### YOUR OBJECTIVE
Write out the entries, please, from the line containing "Steam seige common" through their final line, exactly and with nothing else.

### INPUT DATA
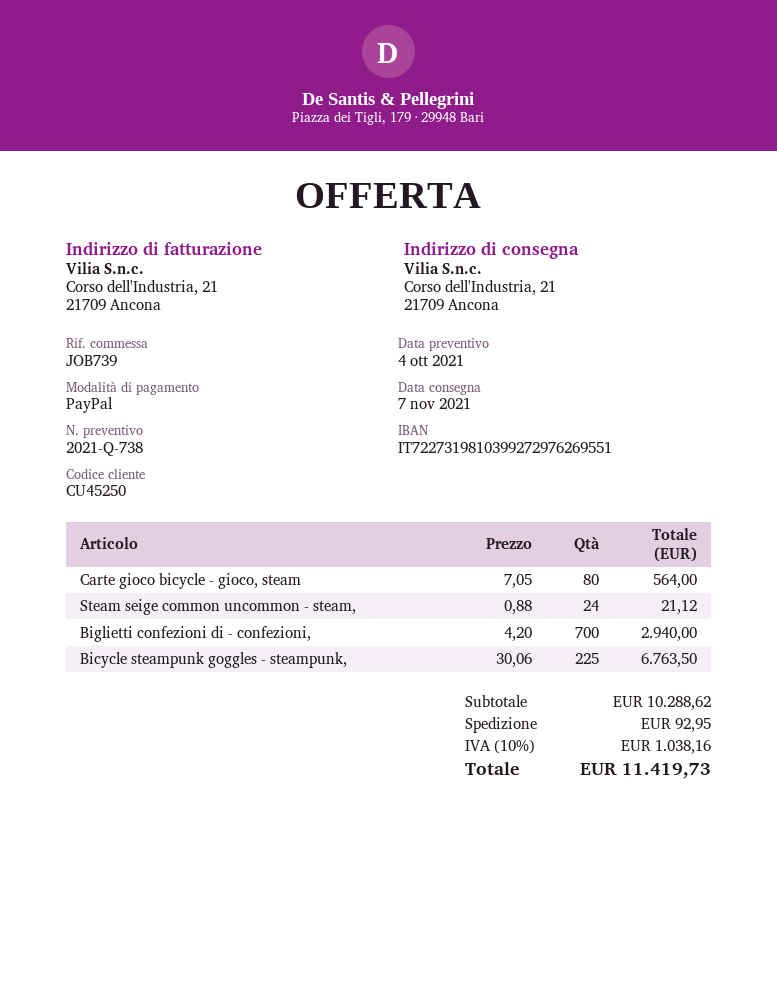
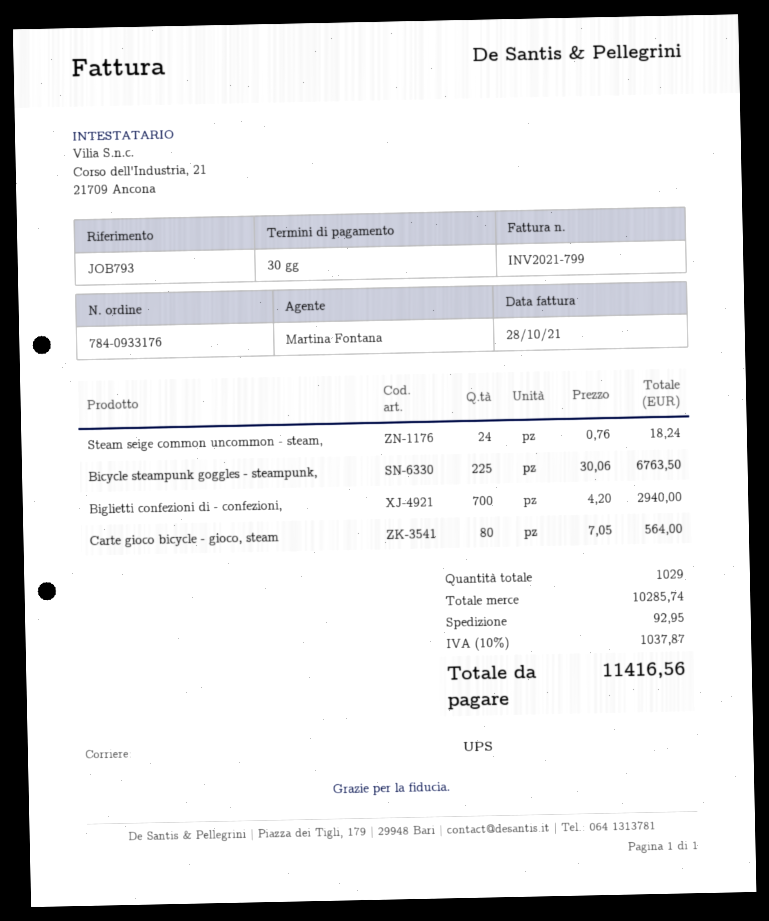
reference: JOB739 -> JOB793
Steam seige common uncommon - steam,: 24 x 0.88 = 21.12 -> 24 x 0.76 = 18.24
subtotal: 10288.62 -> 10285.74
tax: 10% = 1038.16 -> 10% = 1037.87
total: 11419.73 -> 11416.56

### PROBLEM SOLUTION
Steam seige common uncommon - steam,: 24 x 0.88 = 21.12 -> 24 x 0.76 = 18.24
subtotal: 10288.62 -> 10285.74
tax: 10% = 1038.16 -> 10% = 1037.87
total: 11419.73 -> 11416.56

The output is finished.